WHEREAS, to compensate the Grantee for his or her service with the Company and to further align the Grantee’s financial interests with those of the Company’s other stockholders, the Board approved this Award of Restricted Stock Units effective on [●], 2019.

NOW, THEREFORE, in consideration of these premises and the agreements set forth herein, the parties, intending to be legally bound hereby, agree as follows:



Award of Performance-Based Restricted Stock Units.

(a)    Award. The Company hereby awards the Grantee [●] Restricted Stock Units (the “Target Award”), subject to adjustment as set forth in Section 5 of this Agreement and Section 3(c) of the Plan and subject further to the restrictions and on the terms and conditions set forth in this Agreement (the “Restricted Stock Units”). The terms of the Plan are hereby incorporated into this Agreement by this reference, as though fully set forth herein. Except as otherwise provided herein, capitalized terms herein will have the same meaning as defined in the Plan.

(b)    Performance Restricted Stock Units. The Restricted Stock Units are Performance Awards and will become vested if and to the extent the service and performance vesting conditions set forth in Section 2 are satisfied. To the extent so vested, each Restricted Stock Unit represents an unfunded, unsecured right of the Grantee to receive one Share at a specified time. Unless otherwise provided herein, upon cessation of Grantee’s service with the Company prior to the date of the Company’s release of earnings for the fiscal year ending on January 30, 2022 (i.e., about 6 to 8 weeks after January 30, 2022, with the specific vesting date to be determined by the Committee), Grantee shall immediately forfeit all Restricted Stock Units, with no further compensation due to Grantee.



Vesting of Restricted Stock Units.

(a)    Vesting. Subject to this Section 2, the Restricted Stock Units shall vest and become unrestricted in accordance with Exhibit A, attached hereto. Vested Restricted Stock Units shall settle into Shares as provided in Section 3.

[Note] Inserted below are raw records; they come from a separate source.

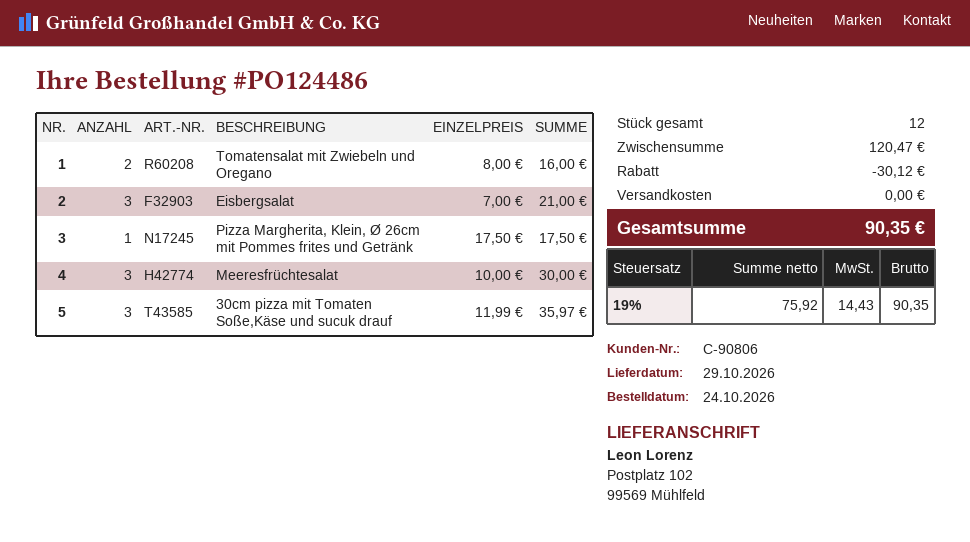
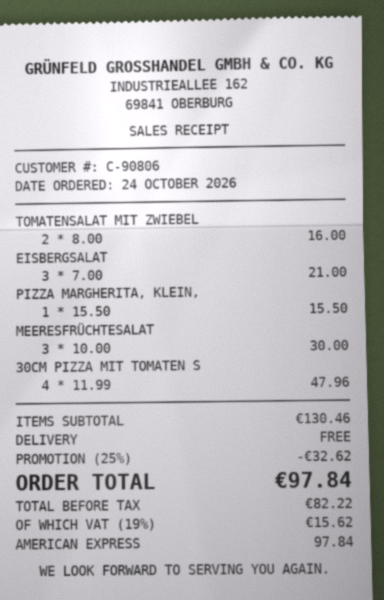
Pizza Margherita, Klein, Ø 26cm mit Pommes frites und Getränk: 1 x 17.50 = 17.50 -> 1 x 15.50 = 15.50
30cm pizza mit Tomaten Soße,Käse und sucuk drauf: 3 x 11.99 = 35.97 -> 4 x 11.99 = 47.96
subtotal: 120.47 -> 130.46
discount: 30.12 -> 32.62
net: 75.92 -> 82.22
tax: 19% = 14.43 -> 19% = 15.62
total: 90.35 -> 97.84

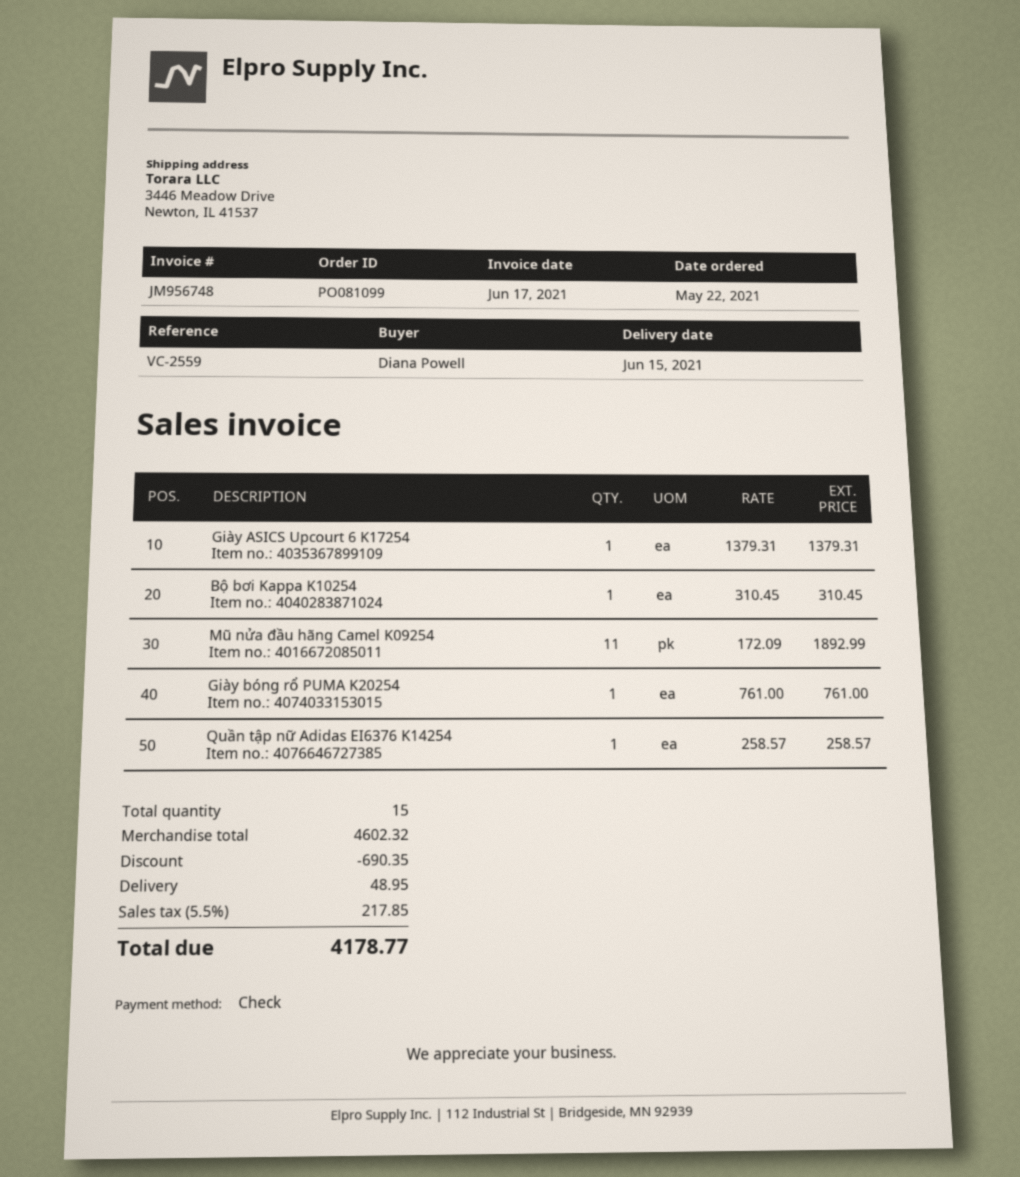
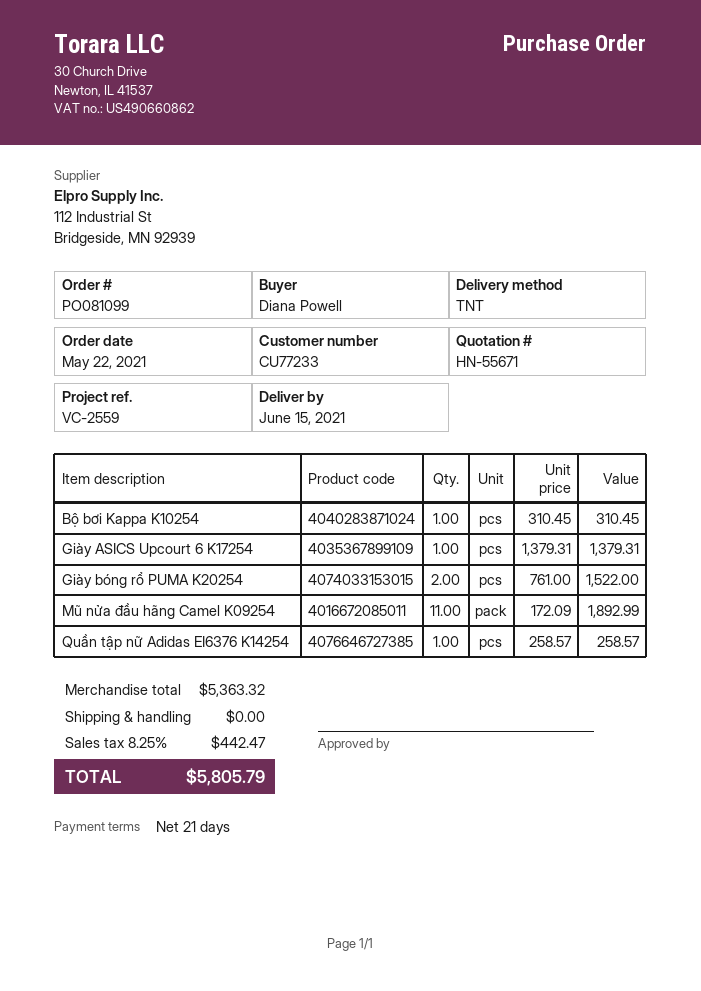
Giày bóng rổ PUMA K20254: 1 x 761.00 = 761.00 -> 2 x 761.00 = 1522.00
subtotal: 4602.32 -> 5363.32
discount: 690.35 -> none
shipping: 48.95 -> 0.00
tax: 5.5% = 217.85 -> 8.25% = 442.47
total: 4178.77 -> 5805.79

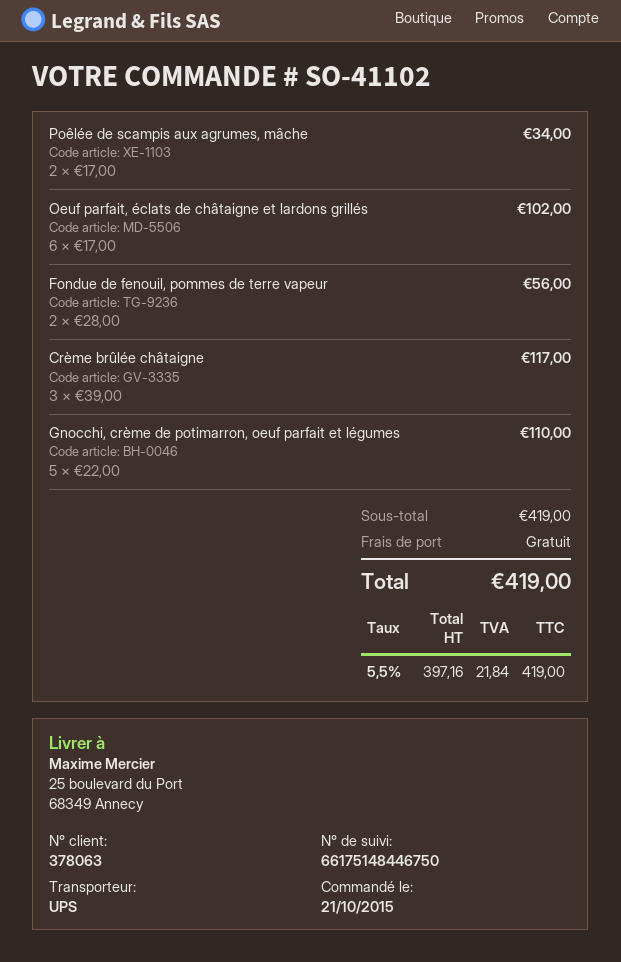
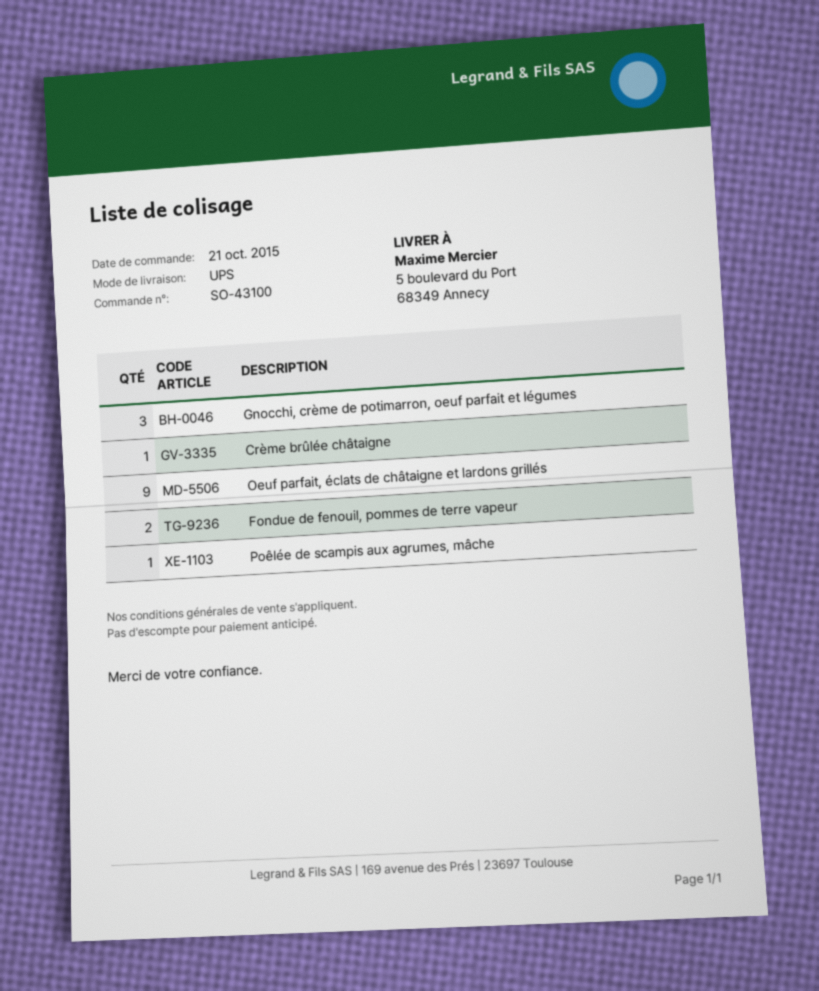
order number: SO-41102 -> SO-43100
ship to: 25 boulevard du Port, 68349 Annecy -> 5 boulevard du Port, 68349 Annecy
Poêlée de scampis aux agrumes, mâche: 2 -> 1
Oeuf parfait, éclats de châtaigne et lardons grillés: 6 -> 9
Crème brûlée châtaigne: 3 -> 1
Gnocchi, crème de potimarron, oeuf parfait et légumes: 5 -> 3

(b)    Change in Control. In the event that within eighteen (18) months following the consummation of a Change in Control, the Grantee’s employment is terminated in a Qualifying Termination, as such term is defined in the Executive Employment Agreement between the Company and Grantee, dated [●], 2019 (the “Employment Agreement”), Grantee’s unvested Restricted Stock Units shall immediately become vested and settled pursuant to Section 3, as of the effective date of such Qualifying Termination and assuming that the Target level of performance as provided on Exhibit A has been achieved.

3.    Settlement. The Committee will certify the performance results, and the resulting number of vested Restricted Stock Units, promptly following the end of the Performance Period (as set forth on Exhibit A) and Shares will be distributed to the Grantee in respect of vested Restricted Stock Units within 2 1/2 months following the end of the Performance Period (the “Settlement Date”).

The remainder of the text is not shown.